__Required work__: Search term "chip": copy each line of the records that contains it.

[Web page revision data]
· · · · · · ·

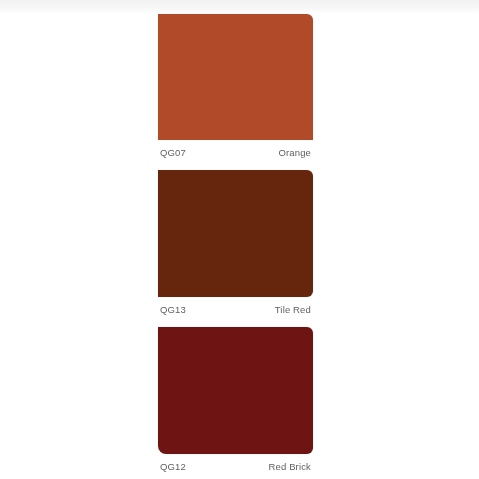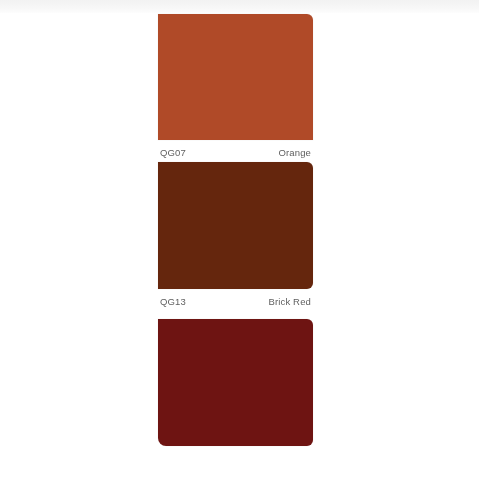--- a/index.html
+++ b/index.html
@@ -70,21 +70,21 @@
     text-align: center;
   }
 
   
   .card-1 { margin-top: 14px; }
   .card-1 .swatch-chip {
     height: 126px;
     border-radius: 0 6px 0 0;
   }
 
-  .card-2 { }
+  .card-2 { margin-top: 8px; }
   .card-2 .swatch-chip {
     height: 127px;
     border-radius: 0 6px 6px 0;
   }
 
   .card-3 { margin-top: 8px; }
   .card-3 .swatch-chip {
     height: 127px;
     border-radius: 0 6px 6px 8px;
   }
@@ -101,21 +101,25 @@
     <div class="swatch-meta">
       <span class="swatch-code" style="color: rgb(95, 95, 95);">QG07</span>
       <span class="swatch-name" style="color: rgb(95, 95, 95);">Orange</span>
     </div>
   </div>
 
   <div class="swatch-card card-2">
     <div class="swatch-chip" style="background: rgb(101, 38, 13);"></div>
     <div class="swatch-meta">
       <span class="swatch-code" style="color: rgb(95, 95, 95);">QG13</span>
-      <span class="swatch-name" style="color: rgb(95, 95, 95);">Brick Red</span>
+      <span class="swatch-name" style="color: rgb(95, 95, 95);">Tile Red</span>
     </div>
   </div>
 
   <div class="swatch-card card-3">
     <div class="swatch-chip" style="background: rgb(110, 20, 18);"></div>
+    <div class="swatch-meta">
+      <span class="swatch-code" style="color: rgb(95, 95, 95);">QG12</span>
+      <span class="swatch-name" style="color: rgb(95, 95, 95);">Red Brick</span>
+    </div>
   </div>
 
 </div>
 
 </body></html>

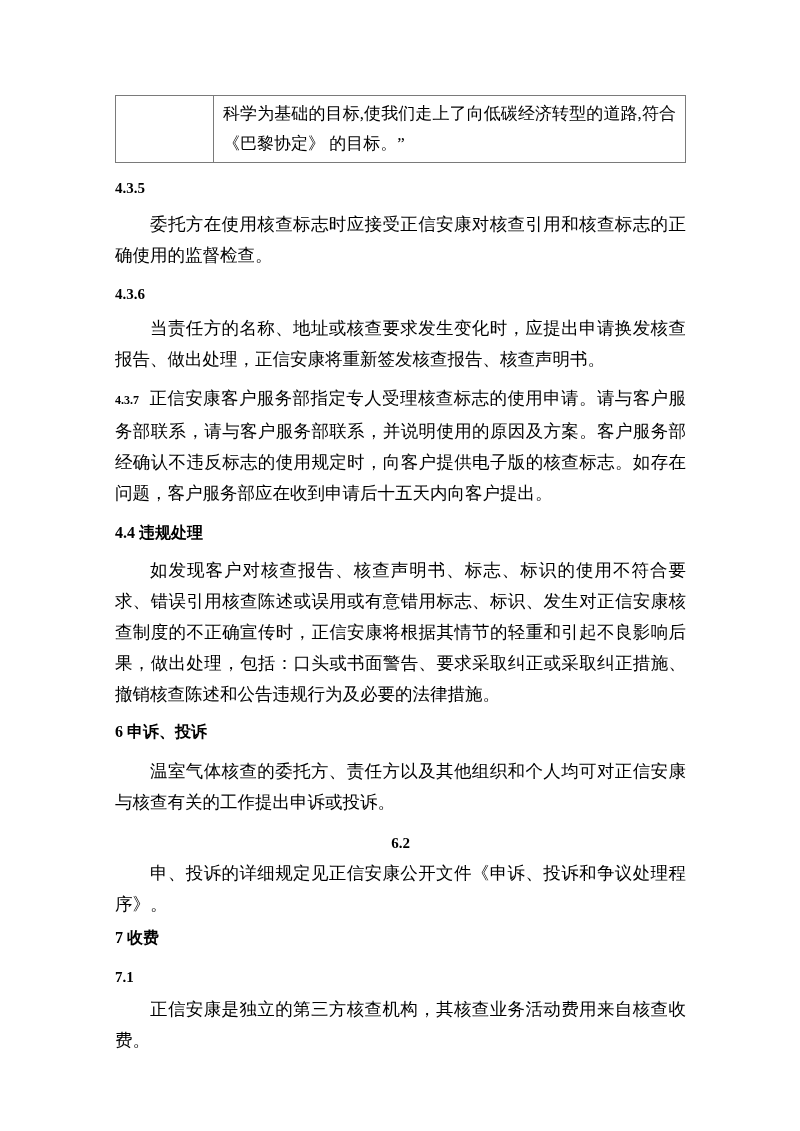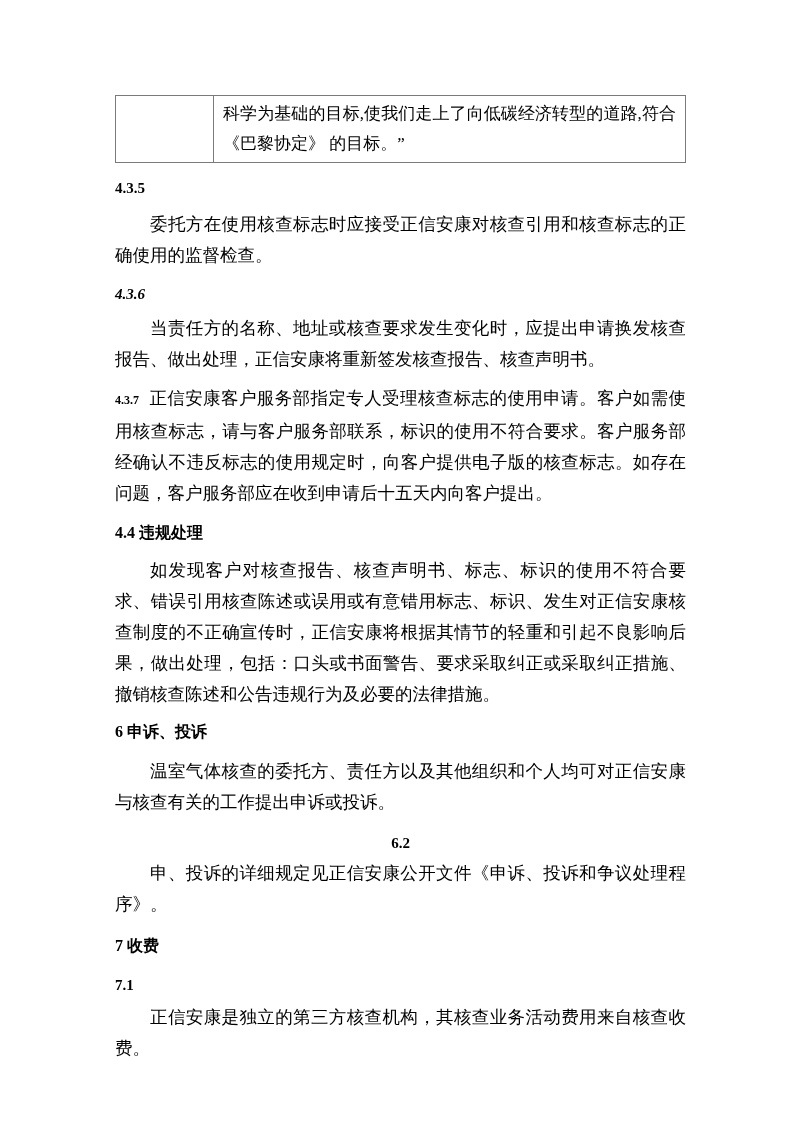--- a/index.html
+++ b/index.html
@@ -49,31 +49,31 @@
   }
   .para.no-indent { text-indent: 0; }
   .inline-heading-num {
     font-weight: bold;
     font-size: 12px;
     margin-right: 10px;
   }
   
   .h-435 { margin-top: 12px; }
   .p-435 { margin-top: 8px; }
-  .h-436 { margin-top: 10px; font-style: italic; }
+  .h-436 { margin-top: 10px; }
   .p-436 { margin-top: 6px; }
   .p-437 { margin-top: 8px; }
   .h-44  { margin-top: 10px; }
   .p-44  { margin-top: 8px; }
   .h-6   { margin-top: 8px; }
   .h-61  { margin-top: 16px; }
   .p-61  { margin-top: 10px; }
   .h-62  { margin-top: 12px; text-align: center; }
   .p-62  { margin-top: 2px; }
-  .h-7   { margin-top: 12px; }
+  .h-7   { margin-top: 4px; }
   .h-71  { margin-top: 12px; }
   .p-71  { margin-top: 4px; }
 </style>
 </head>
 <body>
 
 <div class="page">
 
   <table class="doc-table">
     <tbody>
@@ -83,21 +83,21 @@
     </tr>
   </tbody>
     </table>
 
   <div class="h-sub h-435">4.3.5</div>
   <p class="para p-435">委托方在使用核查标志时应接受正信安康对核查引用和核查标志的正确使用的监督检查。</p>
 
   <div class="h-sub h-436">4.3.6</div>
   <p class="para p-436">当责任方的名称、地址或核查要求发生变化时，应提出申请换发核查报告、做出处理，正信安康将重新签发核查报告、核查声明书。</p>
 
-  <p class="para no-indent p-437"><span class="inline-heading-num">4.3.7</span><span>正信安康客户服务部指定专人受理核查标志的使用申请。客户如需使用核查标志，请与客户服务部联系，标识的使用不符合要求。客户服务部经确认不违反标志的使用规定时，向客户提供电子版的核查标志。如存在问题，客户服务部应在收到申请后十五天内向客户提出。</span></p>
+  <p class="para no-indent p-437"><span class="inline-heading-num">4.3.7</span><span>正信安康客户服务部指定专人受理核查标志的使用申请。请与客户服务部联系，请与客户服务部联系，并说明使用的原因及方案。客户服务部经确认不违反标志的使用规定时，向客户提供电子版的核查标志。如存在问题，客户服务部应在收到申请后十五天内向客户提出。</span></p>
 
   <div class="h-major h-44">4.4 违规处理</div>
   <p class="para p-44">如发现客户对核查报告、核查声明书、标志、标识的使用不符合要求、错误引用核查陈述或误用或有意错用标志、标识、发生对正信安康核查制度的不正确宣传时，正信安康将根据其情节的轻重和引起不良影响后果，做出处理，包括：口头或书面警告、要求采取纠正或采取纠正措施、撤销核查陈述和公告违规行为及必要的法律措施。</p>
 
   <div class="h-major h-6">6 申诉、投诉</div>
 
   <p class="para p-61">温室气体核查的委托方、责任方以及其他组织和个人均可对正信安康与核查有关的工作提出申诉或投诉。</p>
 
   <div class="h-sub h-62">6.2</div>
   <p class="para p-62">申、投诉的详细规定见正信安康公开文件《申诉、投诉和争议处理程序》。</p>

· · · · · · ·

__Response to this task__:
   .card-1 .swatch-chip {
   .card-2 .swatch-chip {
   .card-3 .swatch-chip {
     <div class="swatch-chip" style="background: rgb(101, 38, 13);"></div>
     <div class="swatch-chip" style="background: rgb(110, 20, 18);"></div>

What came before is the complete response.